Example: Improve Disk Write Speed by Defer-Write

This document gives an example of testing showing how PrimoCache improves the disk write speed by using its Defer-Write feature. When Defer-Write is enabled, PrimoCache executes write requests and store write-data on the cache first. Therefore write requests can be responded very fast, greatly improving the disk write speed.

Testing Platform

Motherboard: ASUS P6T SE (Intel X58 + ICH10R)
CPU: Intel Core i7-950 @ 3.06GHz
RAM: 20GB (4GB x 5, DDR3-1600)
Hard disk: Seagate ST31000528AS(SATA 3Gb/s, 1TB, 7200RPM, 32MB Buffer)
OS: Microsoft Windows 7 Ultimate (x64)
Benchmark Tool: Anvil's Storage Utilities 1.1.0
PrimoCache: version 1.0.1

Disk Write Speed without PrimoCache

Run Anvil's Storage Utilities on a volume to measure the disk write speed without using PrimoCache. Use this result as a baseline to compare the differences in performances when PrimoCache is used. As the figure below shows, the disk write score in this example is 87.72.

Original Disk Speed

Disk Write Speed with PrimoCache

Create a cache task onto the same volume with the following cache configuration.

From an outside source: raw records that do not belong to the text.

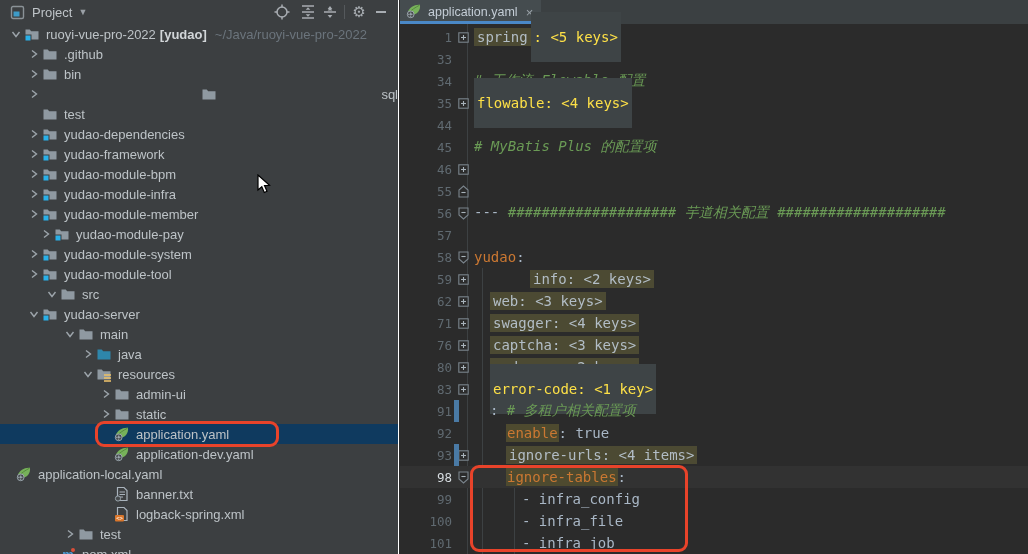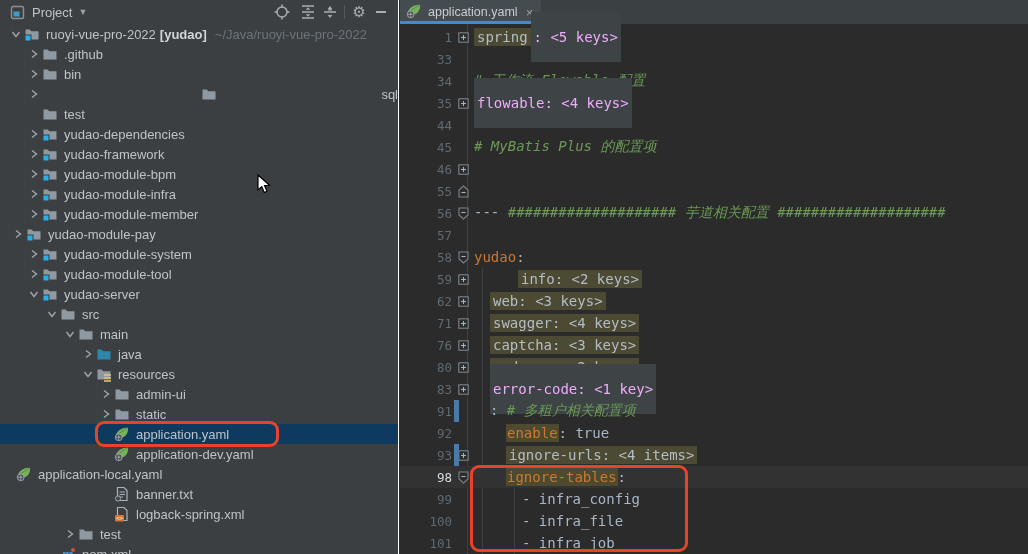": <5 keys>" .tk-fold-gray { color: #f0abfc -> #fde047 }
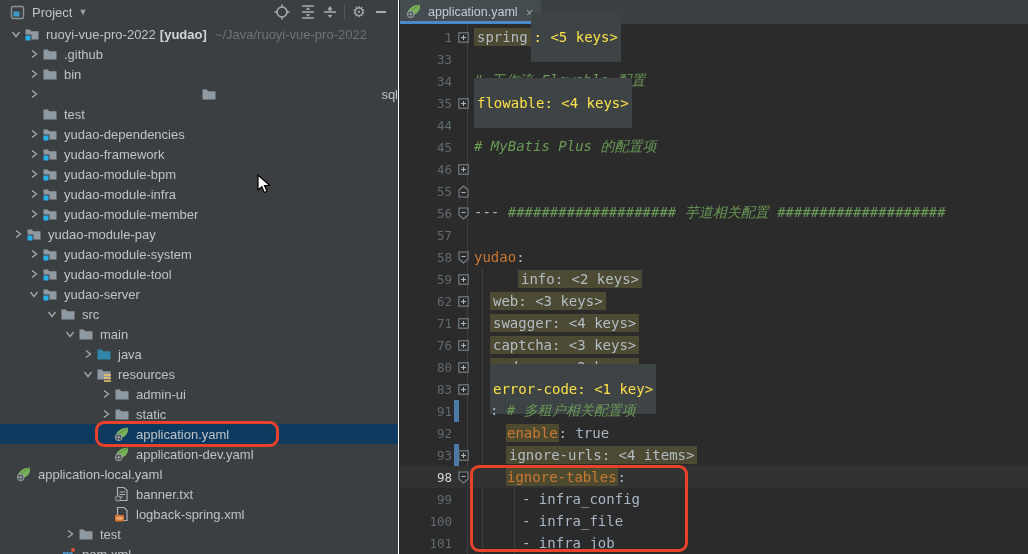"yudao-module-pay" div.tree-row { padding-left: 10px -> 38px }
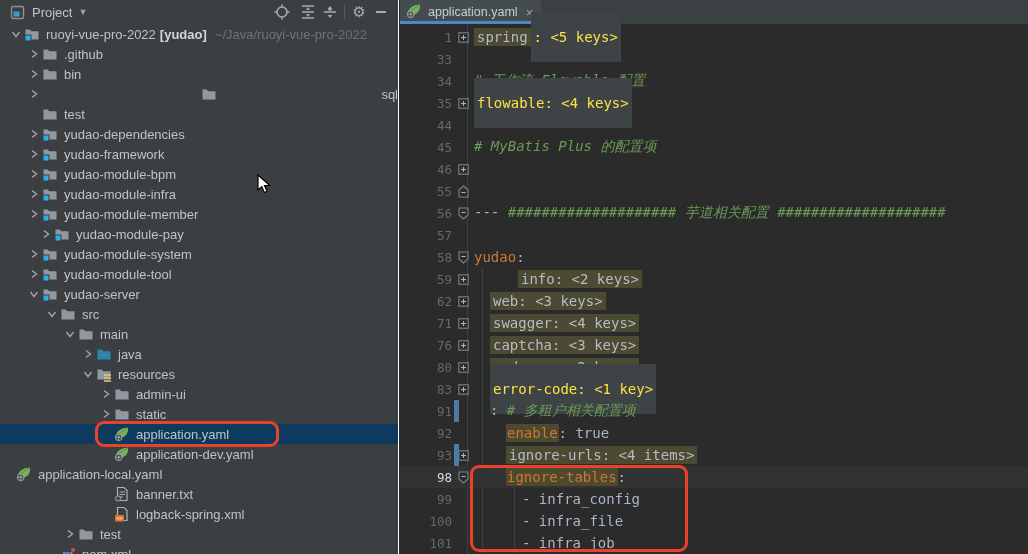"info: <2 keys>" span.codetext { margin-left: 4px -> 16px }
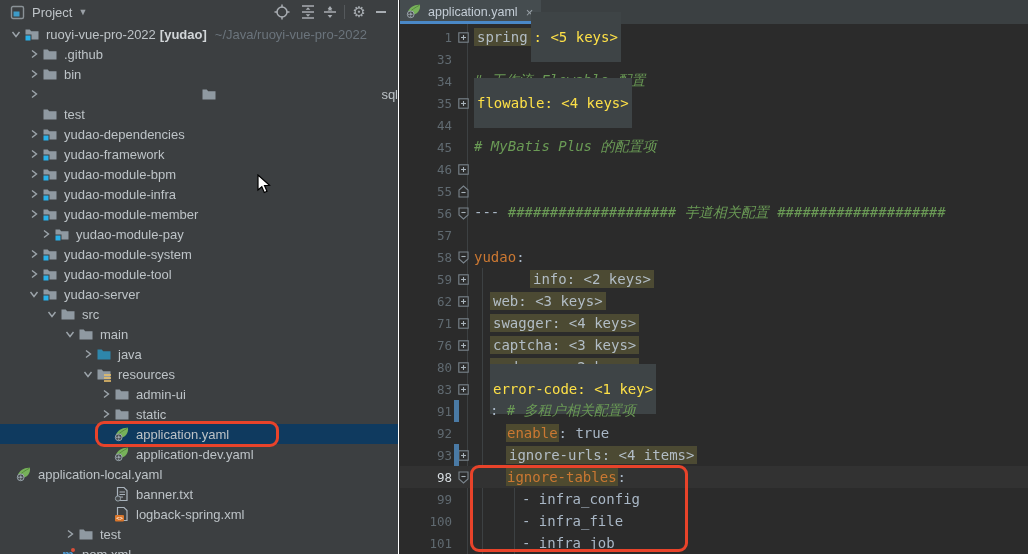"yudao-server" div.tree-row { order: before "src" -> after "src" }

Level-1 Cache: 9216MB (larger than Test Size)
Block Size: 4KB
Strategy: Read-data & Write-data
Defer-Write: Latency 1800s (long enough to avoid writing to disk during testings)

Cache Configuration

Run Anvil's Storage Utilities again to measure the disk write speed with level-1 cache and Defer-Write enabled. As you can see in the results below, now the disk write score surprisingly increases to 21,515.00, almost 250 times higher than the baseline.

Cache Read Speed

As the statistics below shows, the benchmark tool issued 3.88GB write-data to disk. However all of these write-data were stored in the cache and none of them was synchronized from the cache to disk, as you can see that both Urgent Write and Normal Write are 0. That's why there is a huge improvement on the disk write speed.

Cache Statistics

Of course, the above benchmark testing only shows the theoretical value at which disk write speed reaches its maximum. In real-world usage, usually there is not enough memory to store all write-data. Besides, because of the risk that data may be lost on system crashes or power failures, usually latency is set to a low value. Higher latency brings better performance, but also comes with higher risk.